Posted by buildmeister on May 11th, 2006
Filed under:  deployment  release  build  process 
There are 3 comments on this article.
Bookmark and Share

Introduction

Anyone who has worked on a software development project will be familiar with the term "build". Even for a complete software novice, it would not take much imagination to guess what the term refers to. Everyone has "built" something at some time in their life - maybe a lego dinosaur, a dog kennel or even for the really adventurous an entire house! Of course, what is being referred to in these three examples is the construction of something that has a tangible result. One of the main differences with the software build, is that it doesn't necessarily have to resolve to a finished product. The build might fail, the process to create it might not finish, yet in some ways such failures are seen as successes - as they have uncovered something that is wrong and can hopefully be fixed. Try applying that same concept to the construction industry - you've built the dog kennel but the dog can't fit in it, you've built a house but forgot the windows. In these circumstances you wouldn't get a second chance and probably be recommended to look for another job or take up another hobby pretty quickly. The obvious questions is: why is building software so different?

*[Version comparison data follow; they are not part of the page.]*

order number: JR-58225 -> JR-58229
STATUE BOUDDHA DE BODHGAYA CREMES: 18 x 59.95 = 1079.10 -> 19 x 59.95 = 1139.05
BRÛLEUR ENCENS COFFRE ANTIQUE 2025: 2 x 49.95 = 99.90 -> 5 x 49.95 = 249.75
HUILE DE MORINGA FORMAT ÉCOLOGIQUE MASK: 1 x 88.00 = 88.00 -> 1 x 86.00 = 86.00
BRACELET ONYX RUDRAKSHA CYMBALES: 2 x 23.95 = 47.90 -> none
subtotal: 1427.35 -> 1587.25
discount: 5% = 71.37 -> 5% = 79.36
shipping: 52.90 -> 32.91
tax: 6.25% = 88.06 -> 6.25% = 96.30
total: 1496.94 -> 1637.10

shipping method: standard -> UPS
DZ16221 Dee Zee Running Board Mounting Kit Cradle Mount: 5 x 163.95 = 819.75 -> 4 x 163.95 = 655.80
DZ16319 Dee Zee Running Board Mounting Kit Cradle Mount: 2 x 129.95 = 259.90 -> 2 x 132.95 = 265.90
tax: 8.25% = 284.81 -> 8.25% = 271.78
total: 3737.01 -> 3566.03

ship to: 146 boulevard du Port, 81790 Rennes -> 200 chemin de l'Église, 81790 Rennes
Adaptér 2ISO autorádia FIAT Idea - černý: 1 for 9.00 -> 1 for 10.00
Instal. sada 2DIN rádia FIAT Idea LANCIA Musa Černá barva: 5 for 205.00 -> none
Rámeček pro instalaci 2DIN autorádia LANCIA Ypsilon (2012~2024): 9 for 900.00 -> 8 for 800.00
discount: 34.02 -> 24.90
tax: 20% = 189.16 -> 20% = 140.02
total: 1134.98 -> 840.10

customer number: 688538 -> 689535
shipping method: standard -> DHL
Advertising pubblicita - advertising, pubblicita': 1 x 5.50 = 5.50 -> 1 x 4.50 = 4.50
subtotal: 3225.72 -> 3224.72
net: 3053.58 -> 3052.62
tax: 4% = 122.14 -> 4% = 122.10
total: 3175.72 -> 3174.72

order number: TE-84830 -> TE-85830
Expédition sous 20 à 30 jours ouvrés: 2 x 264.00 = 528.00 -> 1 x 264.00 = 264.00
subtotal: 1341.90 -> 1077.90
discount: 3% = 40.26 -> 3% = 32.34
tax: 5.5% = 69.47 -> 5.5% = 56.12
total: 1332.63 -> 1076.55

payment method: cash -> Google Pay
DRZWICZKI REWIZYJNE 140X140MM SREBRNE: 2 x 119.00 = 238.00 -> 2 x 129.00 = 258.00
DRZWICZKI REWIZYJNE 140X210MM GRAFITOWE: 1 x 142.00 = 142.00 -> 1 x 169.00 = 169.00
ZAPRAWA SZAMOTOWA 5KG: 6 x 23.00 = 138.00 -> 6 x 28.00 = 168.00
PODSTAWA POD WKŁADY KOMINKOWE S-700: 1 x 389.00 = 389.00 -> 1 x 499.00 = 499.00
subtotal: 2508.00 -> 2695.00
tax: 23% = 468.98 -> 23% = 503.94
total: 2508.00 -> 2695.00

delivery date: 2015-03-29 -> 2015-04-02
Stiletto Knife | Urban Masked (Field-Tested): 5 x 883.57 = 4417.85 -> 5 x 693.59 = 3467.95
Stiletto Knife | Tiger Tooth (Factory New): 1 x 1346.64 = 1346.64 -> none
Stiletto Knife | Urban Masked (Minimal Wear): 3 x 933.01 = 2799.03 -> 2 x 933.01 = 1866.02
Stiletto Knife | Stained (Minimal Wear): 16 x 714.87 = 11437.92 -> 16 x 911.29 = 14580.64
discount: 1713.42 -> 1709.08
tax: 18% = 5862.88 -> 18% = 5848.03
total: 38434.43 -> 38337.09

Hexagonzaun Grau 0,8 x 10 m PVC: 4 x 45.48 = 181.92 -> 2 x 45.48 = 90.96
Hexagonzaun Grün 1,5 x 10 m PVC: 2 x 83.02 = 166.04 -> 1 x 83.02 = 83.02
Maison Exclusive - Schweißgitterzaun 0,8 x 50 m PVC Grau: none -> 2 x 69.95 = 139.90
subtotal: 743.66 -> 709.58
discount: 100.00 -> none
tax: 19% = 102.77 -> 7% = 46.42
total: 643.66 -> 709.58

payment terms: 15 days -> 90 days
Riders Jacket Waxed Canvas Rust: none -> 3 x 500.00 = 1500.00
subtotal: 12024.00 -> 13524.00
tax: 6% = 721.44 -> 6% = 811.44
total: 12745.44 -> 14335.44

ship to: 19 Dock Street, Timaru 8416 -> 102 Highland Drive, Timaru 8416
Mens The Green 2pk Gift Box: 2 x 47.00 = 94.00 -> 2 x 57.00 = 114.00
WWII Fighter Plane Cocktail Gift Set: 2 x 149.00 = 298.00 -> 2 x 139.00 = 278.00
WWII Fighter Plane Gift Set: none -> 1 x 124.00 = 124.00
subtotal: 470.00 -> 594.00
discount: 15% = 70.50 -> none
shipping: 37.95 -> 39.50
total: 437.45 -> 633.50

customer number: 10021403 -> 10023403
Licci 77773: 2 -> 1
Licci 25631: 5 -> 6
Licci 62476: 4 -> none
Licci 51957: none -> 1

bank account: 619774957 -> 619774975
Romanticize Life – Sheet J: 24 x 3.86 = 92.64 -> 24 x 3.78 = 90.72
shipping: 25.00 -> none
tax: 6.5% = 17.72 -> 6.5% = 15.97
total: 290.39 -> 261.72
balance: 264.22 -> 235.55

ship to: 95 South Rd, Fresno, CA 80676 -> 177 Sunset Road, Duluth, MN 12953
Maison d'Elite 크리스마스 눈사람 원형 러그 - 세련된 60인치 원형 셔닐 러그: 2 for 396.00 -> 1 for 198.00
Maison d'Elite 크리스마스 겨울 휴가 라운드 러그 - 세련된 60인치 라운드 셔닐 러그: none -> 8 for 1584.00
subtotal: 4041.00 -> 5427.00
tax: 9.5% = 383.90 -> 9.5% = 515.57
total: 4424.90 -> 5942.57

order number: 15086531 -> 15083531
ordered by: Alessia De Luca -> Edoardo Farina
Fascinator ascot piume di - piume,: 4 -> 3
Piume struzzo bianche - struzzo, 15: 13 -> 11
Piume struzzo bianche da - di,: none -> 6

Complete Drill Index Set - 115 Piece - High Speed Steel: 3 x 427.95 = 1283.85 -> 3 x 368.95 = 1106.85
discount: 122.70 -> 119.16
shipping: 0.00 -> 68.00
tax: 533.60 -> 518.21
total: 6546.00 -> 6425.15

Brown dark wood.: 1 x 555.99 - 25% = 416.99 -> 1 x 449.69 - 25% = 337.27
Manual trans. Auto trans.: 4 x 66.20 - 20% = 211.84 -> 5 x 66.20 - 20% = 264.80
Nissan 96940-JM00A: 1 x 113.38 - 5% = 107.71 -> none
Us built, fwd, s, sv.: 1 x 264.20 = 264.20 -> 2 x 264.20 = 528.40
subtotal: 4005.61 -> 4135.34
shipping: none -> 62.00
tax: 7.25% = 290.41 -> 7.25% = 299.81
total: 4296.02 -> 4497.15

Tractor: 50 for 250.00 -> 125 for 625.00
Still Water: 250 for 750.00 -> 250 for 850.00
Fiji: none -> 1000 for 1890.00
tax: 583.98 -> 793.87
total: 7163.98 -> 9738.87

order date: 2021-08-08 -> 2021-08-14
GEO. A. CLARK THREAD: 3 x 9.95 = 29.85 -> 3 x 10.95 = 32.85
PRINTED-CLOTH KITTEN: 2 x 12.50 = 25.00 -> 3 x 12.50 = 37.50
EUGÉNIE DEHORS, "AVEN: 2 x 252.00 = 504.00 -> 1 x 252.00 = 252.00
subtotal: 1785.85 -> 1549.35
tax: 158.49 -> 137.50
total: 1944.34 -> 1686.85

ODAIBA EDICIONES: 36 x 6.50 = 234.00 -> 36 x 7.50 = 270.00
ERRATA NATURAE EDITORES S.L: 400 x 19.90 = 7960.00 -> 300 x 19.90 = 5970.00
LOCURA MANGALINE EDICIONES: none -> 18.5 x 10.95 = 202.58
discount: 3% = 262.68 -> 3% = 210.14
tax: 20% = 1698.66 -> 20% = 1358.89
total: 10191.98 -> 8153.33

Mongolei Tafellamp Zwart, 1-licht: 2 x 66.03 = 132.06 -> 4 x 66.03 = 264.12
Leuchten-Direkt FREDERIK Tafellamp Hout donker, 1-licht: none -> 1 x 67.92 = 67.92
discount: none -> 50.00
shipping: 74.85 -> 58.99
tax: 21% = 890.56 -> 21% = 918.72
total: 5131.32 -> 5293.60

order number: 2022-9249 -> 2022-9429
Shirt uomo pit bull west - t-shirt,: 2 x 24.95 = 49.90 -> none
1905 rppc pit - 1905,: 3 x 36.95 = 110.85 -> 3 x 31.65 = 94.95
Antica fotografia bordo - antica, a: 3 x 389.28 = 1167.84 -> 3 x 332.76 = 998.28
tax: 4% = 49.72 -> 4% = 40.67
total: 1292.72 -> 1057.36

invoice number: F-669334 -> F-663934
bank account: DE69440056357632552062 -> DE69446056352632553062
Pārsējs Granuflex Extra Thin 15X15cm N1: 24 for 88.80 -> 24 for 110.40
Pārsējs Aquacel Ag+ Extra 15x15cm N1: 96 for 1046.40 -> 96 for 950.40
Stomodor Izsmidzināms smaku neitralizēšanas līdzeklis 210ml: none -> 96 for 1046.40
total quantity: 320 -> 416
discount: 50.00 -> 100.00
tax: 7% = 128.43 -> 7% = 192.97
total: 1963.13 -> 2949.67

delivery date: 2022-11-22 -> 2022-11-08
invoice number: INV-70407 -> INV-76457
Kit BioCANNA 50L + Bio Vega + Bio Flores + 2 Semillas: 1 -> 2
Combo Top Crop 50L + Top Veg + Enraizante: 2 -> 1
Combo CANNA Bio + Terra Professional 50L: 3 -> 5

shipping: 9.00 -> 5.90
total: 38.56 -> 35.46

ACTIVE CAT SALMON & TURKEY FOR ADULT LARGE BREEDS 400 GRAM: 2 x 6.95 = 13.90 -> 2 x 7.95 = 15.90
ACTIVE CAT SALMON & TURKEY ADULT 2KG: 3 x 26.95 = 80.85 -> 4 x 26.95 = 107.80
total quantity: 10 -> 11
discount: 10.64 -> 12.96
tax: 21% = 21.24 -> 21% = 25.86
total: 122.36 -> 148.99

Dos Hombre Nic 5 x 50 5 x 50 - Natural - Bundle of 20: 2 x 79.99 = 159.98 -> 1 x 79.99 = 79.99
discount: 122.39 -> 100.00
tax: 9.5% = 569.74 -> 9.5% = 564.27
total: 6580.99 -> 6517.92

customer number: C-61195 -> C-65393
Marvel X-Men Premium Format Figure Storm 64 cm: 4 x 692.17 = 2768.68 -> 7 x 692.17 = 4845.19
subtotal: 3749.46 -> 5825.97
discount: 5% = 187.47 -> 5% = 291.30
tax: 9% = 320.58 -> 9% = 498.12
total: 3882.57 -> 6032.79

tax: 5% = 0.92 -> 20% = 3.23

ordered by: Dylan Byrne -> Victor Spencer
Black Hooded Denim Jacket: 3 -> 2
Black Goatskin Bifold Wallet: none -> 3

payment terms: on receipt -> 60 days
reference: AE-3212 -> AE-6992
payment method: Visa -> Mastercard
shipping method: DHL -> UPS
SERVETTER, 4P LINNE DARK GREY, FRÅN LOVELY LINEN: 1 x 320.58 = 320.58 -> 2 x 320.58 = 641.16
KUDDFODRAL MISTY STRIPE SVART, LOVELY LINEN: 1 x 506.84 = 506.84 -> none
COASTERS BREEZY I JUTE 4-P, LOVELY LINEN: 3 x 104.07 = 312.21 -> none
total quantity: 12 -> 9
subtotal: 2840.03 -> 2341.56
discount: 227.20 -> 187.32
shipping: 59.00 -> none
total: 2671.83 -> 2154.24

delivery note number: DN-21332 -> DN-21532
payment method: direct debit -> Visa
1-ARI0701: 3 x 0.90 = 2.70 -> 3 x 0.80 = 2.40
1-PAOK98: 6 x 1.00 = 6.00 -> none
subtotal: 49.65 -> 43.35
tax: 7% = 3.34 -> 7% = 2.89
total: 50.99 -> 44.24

Obviously, what we are dealing with here is the recognized limitations of the software engineering industry - software as art, as an evolving and moving target. In software development we don't necessarily have a complete blue-print and neither do we know all the answers up front. We would therefore like something to visualize - to demonstrate and talk about - as we try and find our way there. If we could develop software correctly - the first time - then we would only ever need to create a single build, upon whose completion our job would be done. However, as we live in the real world and recognize our industries limitations, we understand that we will never get things right the first time. We are dealing with people, potentially many of whom are working on the same project. They might have slightly different opinions about what the end result should be, they might even make mistakes - they're human after all! What we need therefore are regular milestones or integration points, where we can bring together all the individual pieces of work that have been created so far. This will allow us to correct those mistakes and consolidate those opinions. In software development this is the real reason we create builds.

Build value

Ever increasing pressures of time-to-market and cost reduction are leading to organizations shrinking their release cycles and delivering functionality in smaller, frequent increments. In order to achieve this development teams are examining their build process to see if they can make them quicker, leaner and more automated. Most software development projects consist of a number of developers working towards a common goal. They generally work on individual or collaborative tasks in order to reach this goal and then "integrate" them together as and when they are completed. The larger the project and the more developers you have on it, the more you need some mechanism to pull these tasks together, to identify a common baseline for ongoing development and to demonstrate the progress that has been made so far. This is usually encapsulated in an Integration Build process and in which software development teams see significant value. However, for me a well defined build process can have value at a number of different levels:

  • To the individual developer - where the value is the confidence that their incremental changes can be incorporated into the team environment.
  • To the team - where the value is being able to uncover integration issues between different developer changes.
  • For the project and organization as a whole - where value is the demonstration of executable progress and the resultant metrics.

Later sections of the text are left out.